Show me each line of the listing below where the word "discount" appears.

* [Records shown]
====================
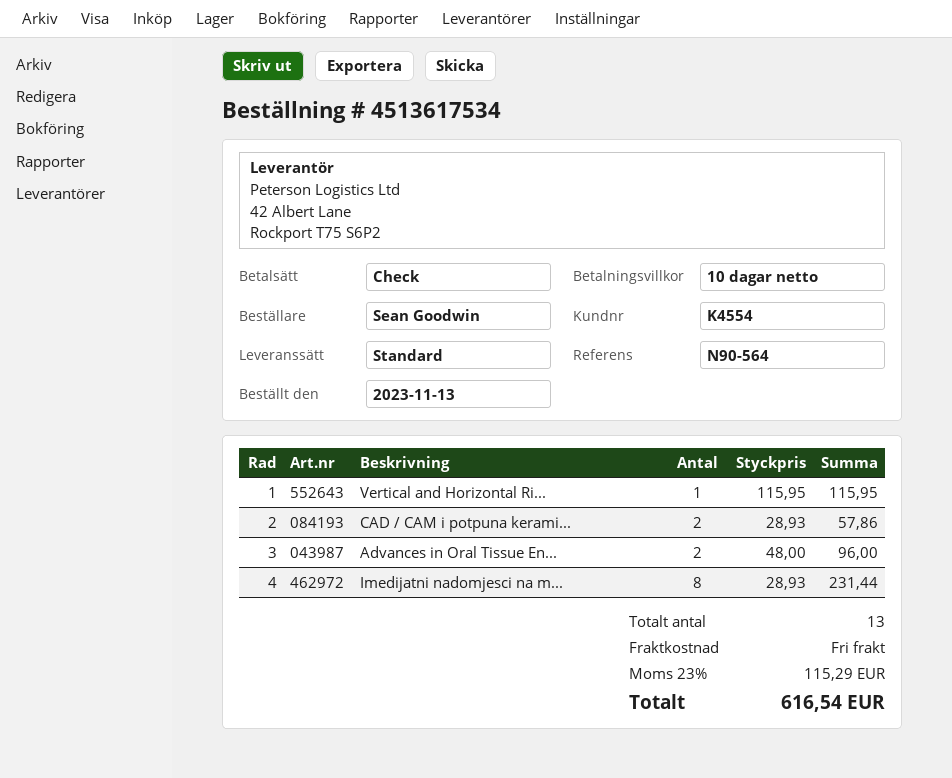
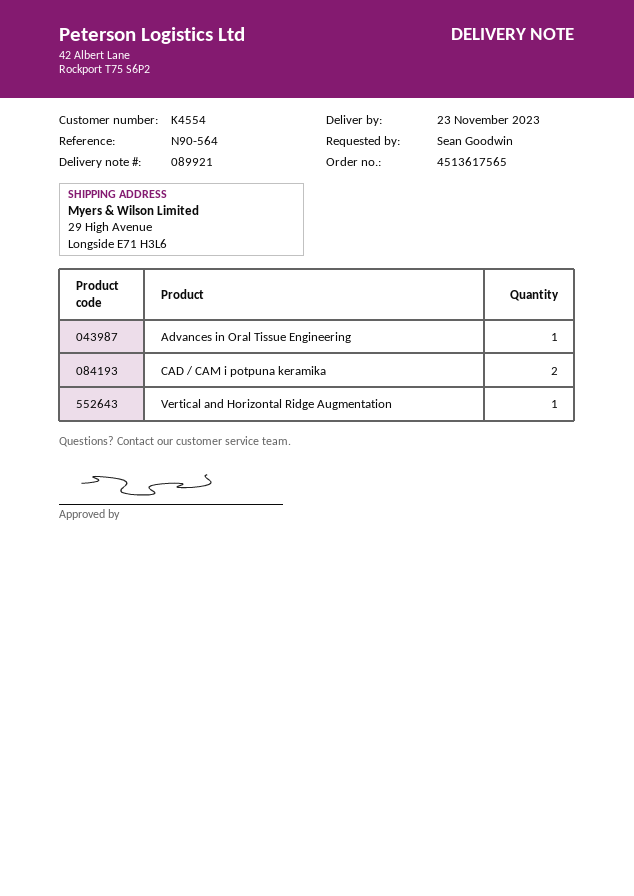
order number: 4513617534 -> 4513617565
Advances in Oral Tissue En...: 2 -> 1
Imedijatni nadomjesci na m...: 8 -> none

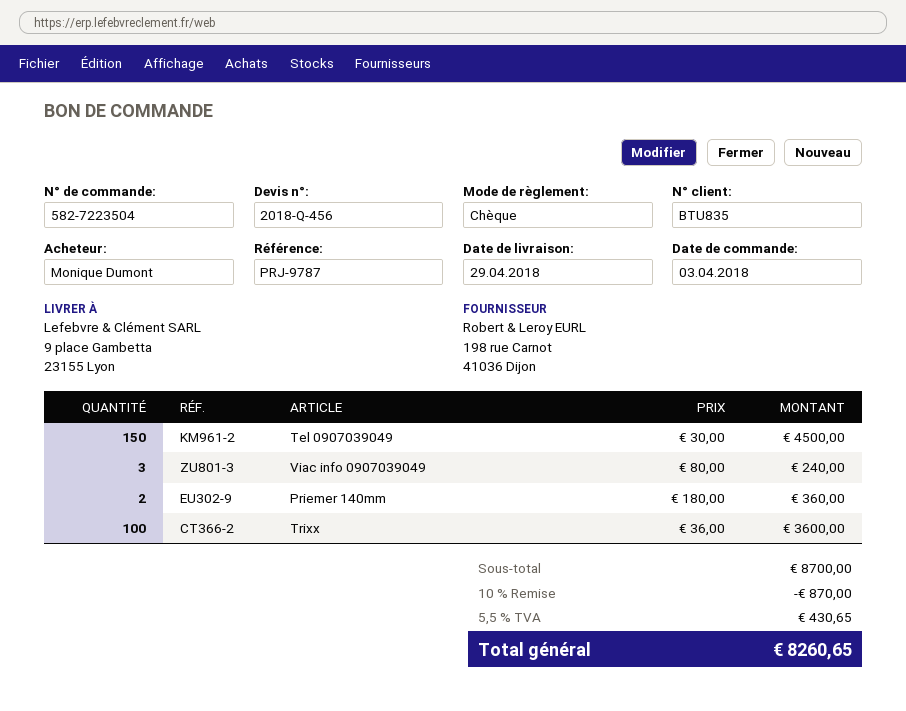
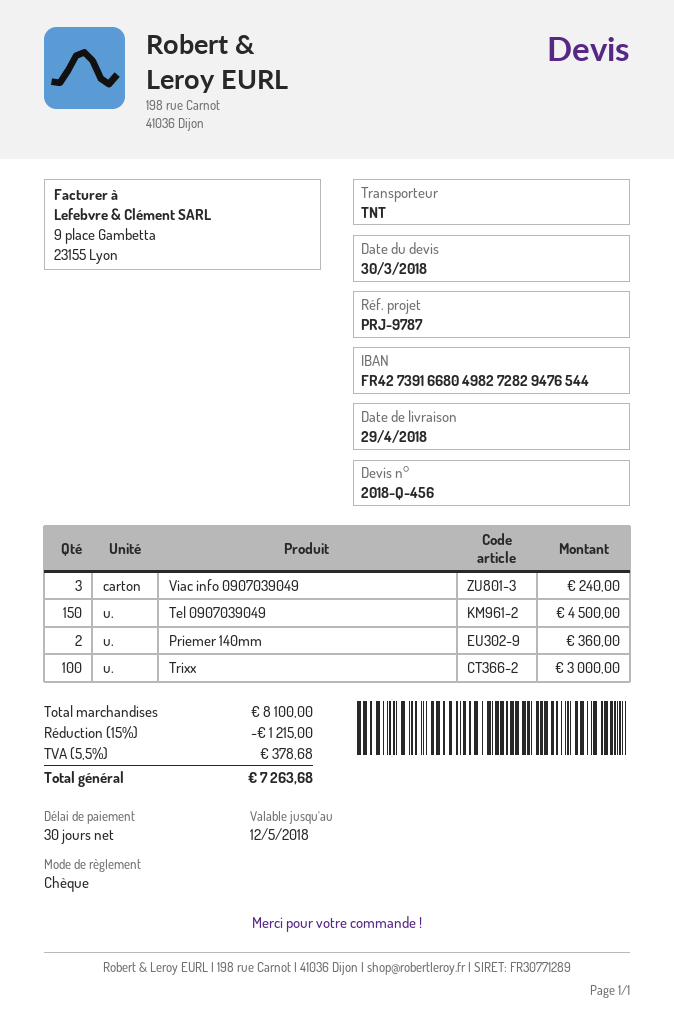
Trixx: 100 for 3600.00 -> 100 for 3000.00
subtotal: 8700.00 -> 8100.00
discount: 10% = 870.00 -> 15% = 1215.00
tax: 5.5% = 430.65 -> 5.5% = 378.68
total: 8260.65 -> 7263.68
====================
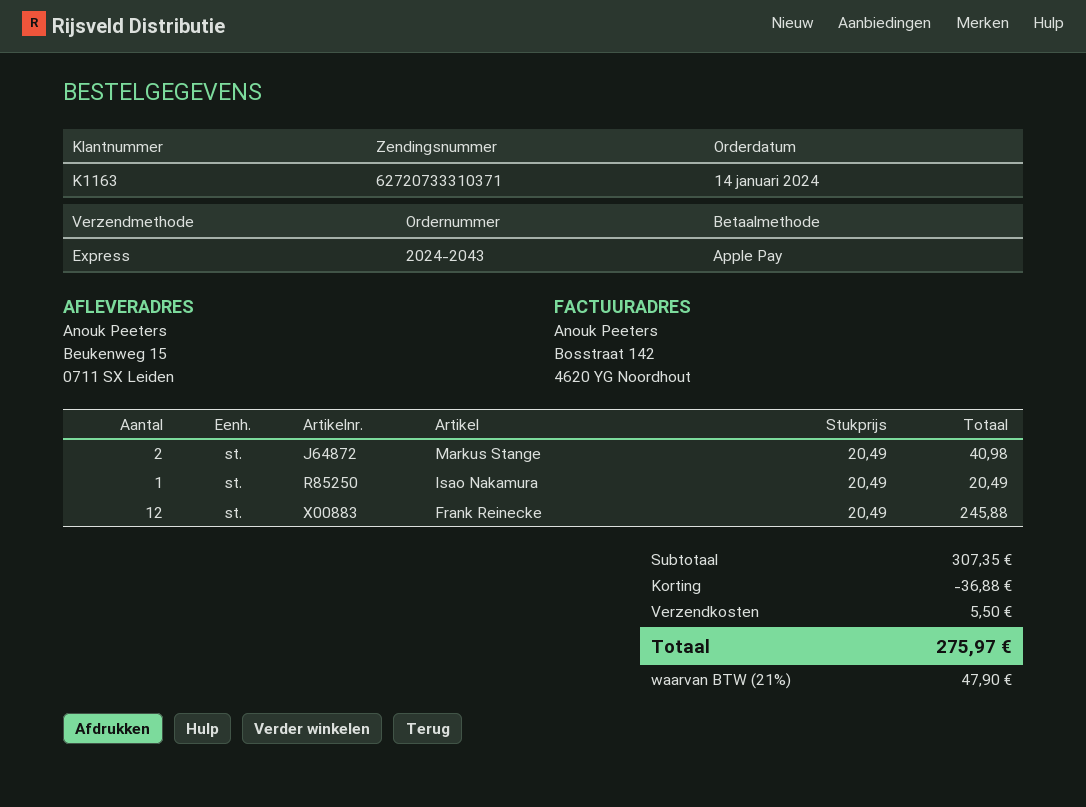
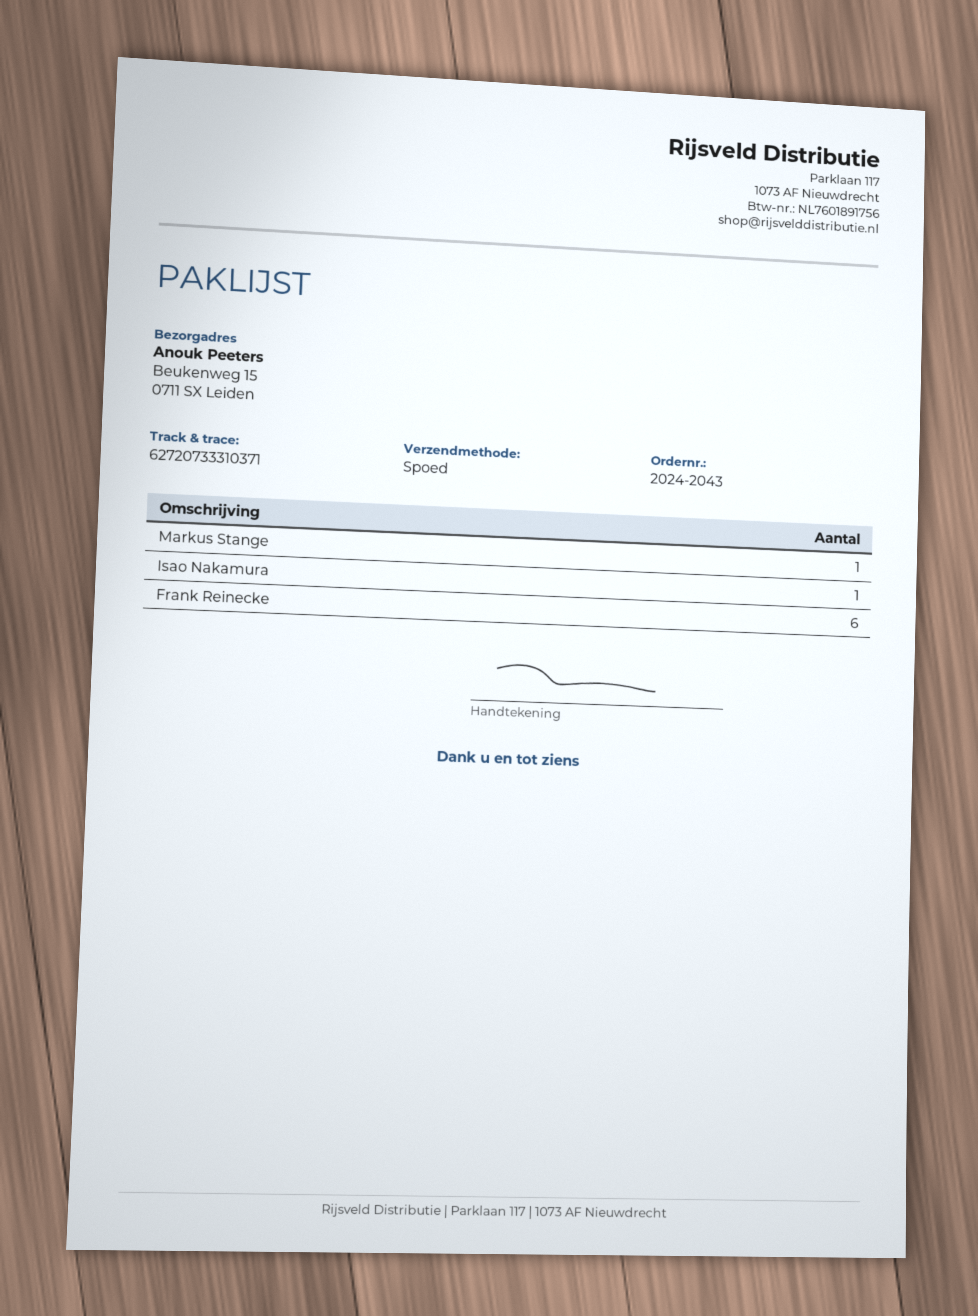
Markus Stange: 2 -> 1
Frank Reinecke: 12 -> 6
====================
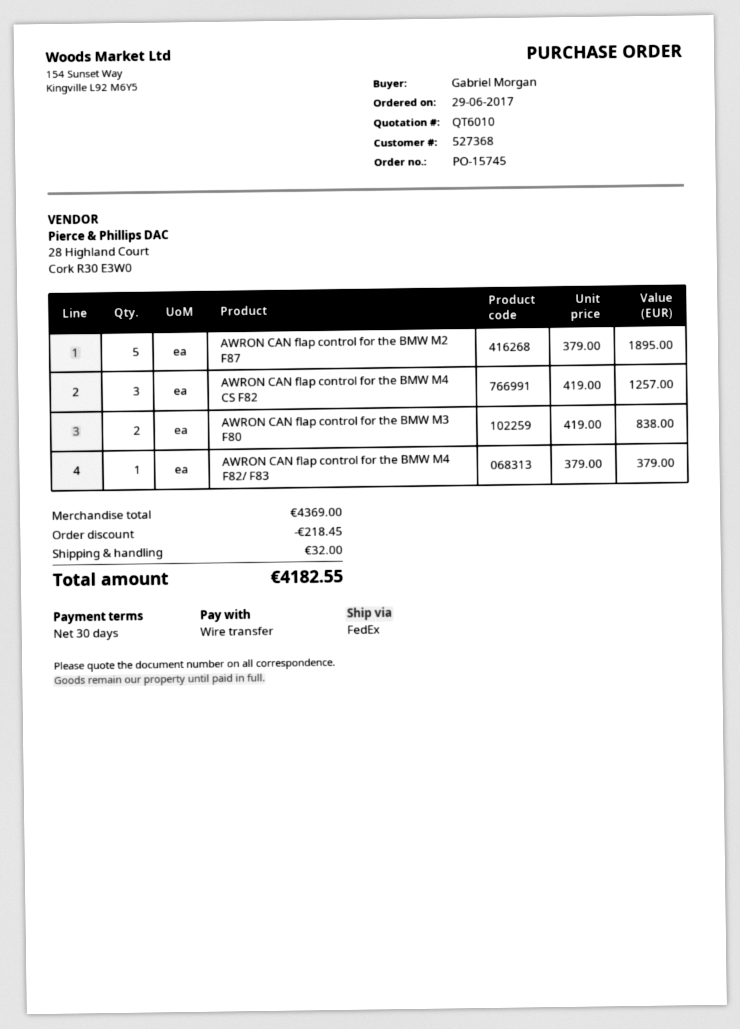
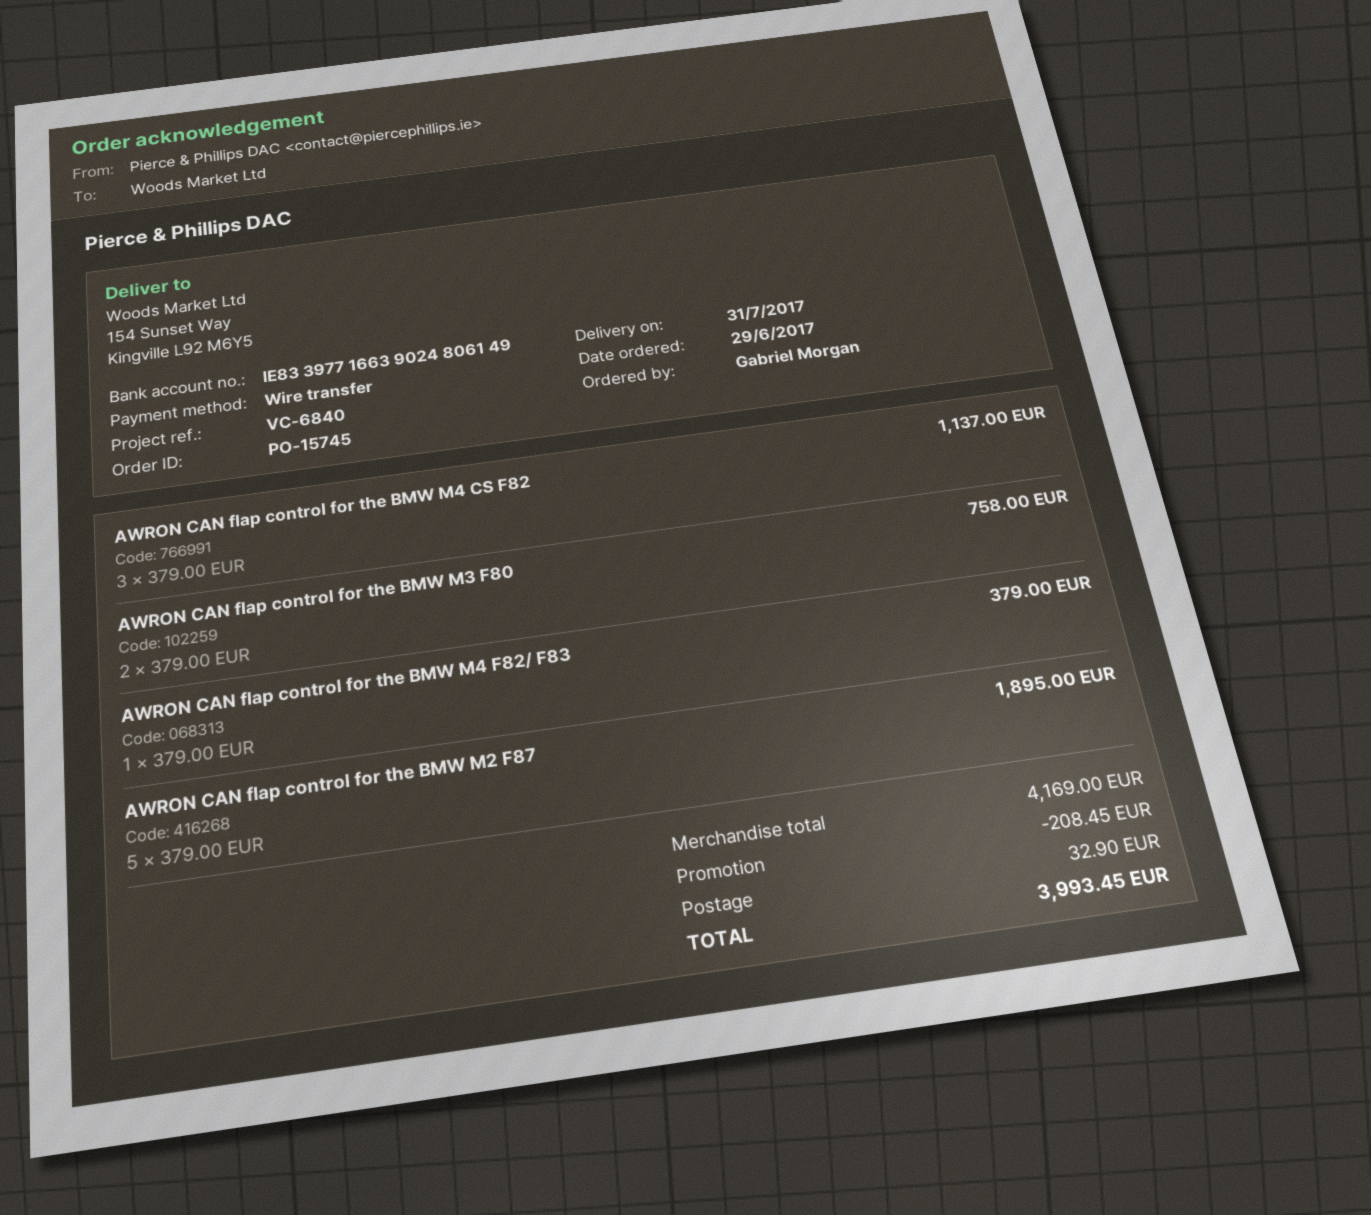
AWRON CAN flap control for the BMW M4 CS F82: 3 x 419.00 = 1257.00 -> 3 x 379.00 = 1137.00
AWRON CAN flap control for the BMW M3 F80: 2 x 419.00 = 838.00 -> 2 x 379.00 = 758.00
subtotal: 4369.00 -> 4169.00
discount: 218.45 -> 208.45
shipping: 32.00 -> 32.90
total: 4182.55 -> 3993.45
====================
* [Answer to the exercise]
discount: 10% = 870.00 -> 15% = 1215.00
discount: 218.45 -> 208.45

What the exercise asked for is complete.